Un aumento del salario nominale è un aumento di capitale variabile e ciò comporta una diminuzione del saggio del profitto a parità di capitale costante. Meno profitto, o meglio una minore valorizzazione del capitale anticipato, porta a una minore capacità di acquistare proprio quei prodotti che non sono di prima necessità e ciò porta ad un abbassamento dei prezzi essendo bassa la domanda. Inoltre, questa fetta di classe capitalistica dovrà comunque comprare beni di sussistenza a prezzi, ora, più alti, e di conseguenza pagare di più a parità di quantità di merci di prima necessità tra il prima e il dopo l’innalzamento generalizzato dei prezzi.  

Se ne conclude che il saggio del profitto cadrebbe non soltanto in rapporto diretto all'aumento generale del livello dei salari, ma in rapporto all'azione combinata dell'aumento generale dei salari, all'aumento dei prezzi delle merci di prima necessità e della caduta dei prezzi delle merci che non sono di prima necessità.
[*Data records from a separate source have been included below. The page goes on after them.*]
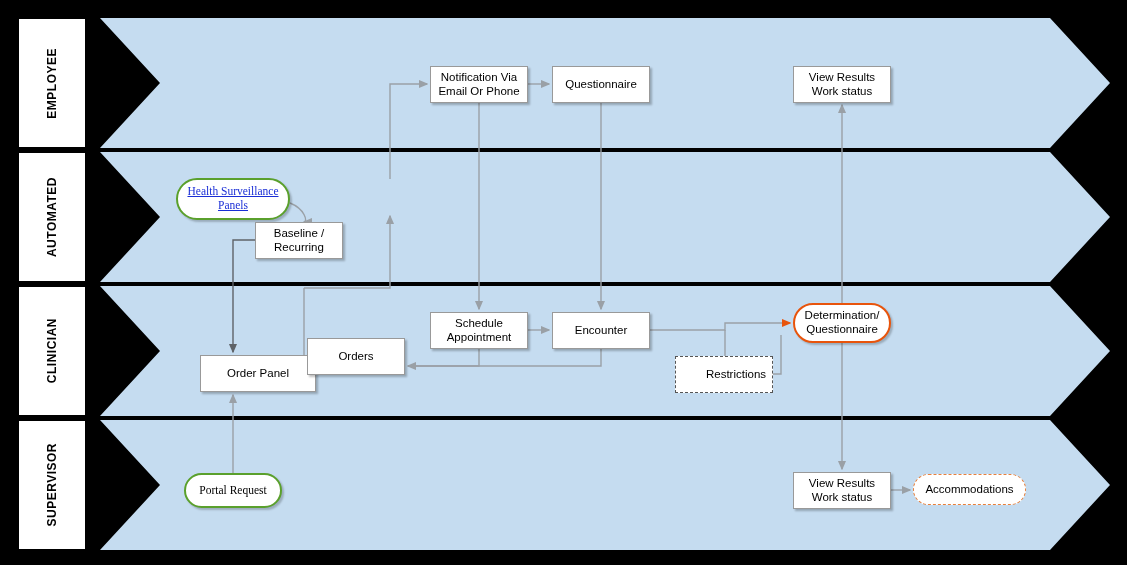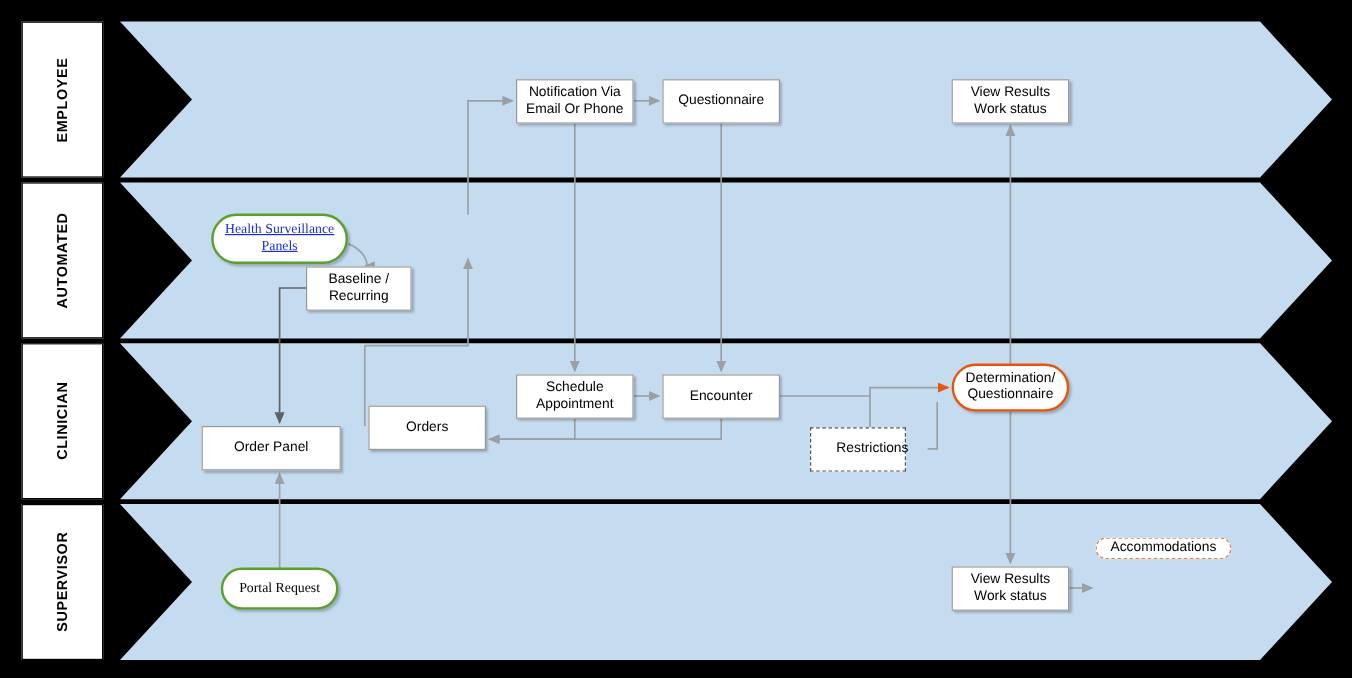--- a/index.html
+++ b/index.html
@@ -190,37 +190,37 @@
   </div>
 
   <div class="node rect" style="left:552px; top:312px; width:98px; height:37px;">
     <span>Encounter</span>
   </div>
 
   <div class="node pill pill-orange" style="left:793px; top:303px; width:98px; height:40px;">
     <span>Determination/ Questionnaire</span>
   </div>
 
-  <div class="node rect" style="left:168px; top:355px; width:116px; height:37px;">
+  <div class="node rect" style="left:200px; top:355px; width:116px; height:37px;">
     <span>Order Panel</span>
   </div>
 
   <div class="node rect" style="left:307px; top:338px; width:98px; height:37px;">
     <span>Orders</span>
   </div>
 
-  <div class="node rect-dashed" style="left:675px; top:356px; width:80px; height:37px;padding-left:28px;">
+  <div class="node rect-dashed" style="left:675px; top:356px; width:98px; height:37px;padding-left:28px;">
     <span>Restrictions</span>
   </div>
 
   <div class="node pill pill-green" style="left:184px; top:473px; width:98px; height:35px;">
     <span>Portal Request</span>
   </div>
 
   <div class="node rect" style="left:793px; top:472px; width:98px; height:37px;">
     <span>View Results Work status</span>
   </div>
 
-  <div class="node pill pill-dashed-orange" style="left:913px; top:448px; width:113px; height:18px;">
+  <div class="node pill pill-dashed-orange" style="left:913px; top:474px; width:113px; height:31px;">
     <span>Accommodations</span>
   </div>
 
 </div>
 
 </body></html>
Come abbiamo discusso in “Lavoro salariato e capitale”, ciò comporterebbe una migrazione di capitale verso i rami di produzione più remunerativi, e ciò sino al raggiungimento di un rinnovato equilibrio generalizzato.

Scrive Marx che “la caduta del saggio del profitto, conseguente all'aumento dei salari, diventerebbe così generale, invece di rimanere limitata solo ad alcuni rami di industria. Secondo la nostra supposizione, non si sarebbe verificato nessun mutamento né nelle forze produttive del lavoro, né nell'ammontare totale della produzione; quella data massa di produzione avrebbe soltanto cambiato la sua forma. Una parte maggiore della produzione esisterebbe ora sotto la forma di oggetti di prima necessità, una parte minore sotto la forma di oggetti di lusso. L'aumento generale del livello dei salari, non porterebbe dunque ad altro, dopo un turbamento temporaneo dei prezzi di mercato, che alla caduta generale del saggio del profitto, senza alcuna variazione durevole nel prezzo delle merci.”

Ciò perché l’aumento dei salari comporta l’aumento della forza d’acquisto degli operai a cui corrisponde esattamente la diminuzione della forza d’acquisto dei capitalisti. Complessivamente, la domanda complessiva dei beni non aumenterebbe, poiché da una parte aumenterebbe e dall’altra diminuirebbe. La crescente domanda da una parte sarebbe compensata dalla domanda decrescente dall'altra parte. Di conseguenza, se la domanda complessiva delle merci rimanesse invariata, non potrebbe esserci alcuna variazione durevole del prezzo di mercato delle merci. L'aumento generale del livello dei salari non avrà infine altra conseguenza che una caduta generale del saggio del profitto.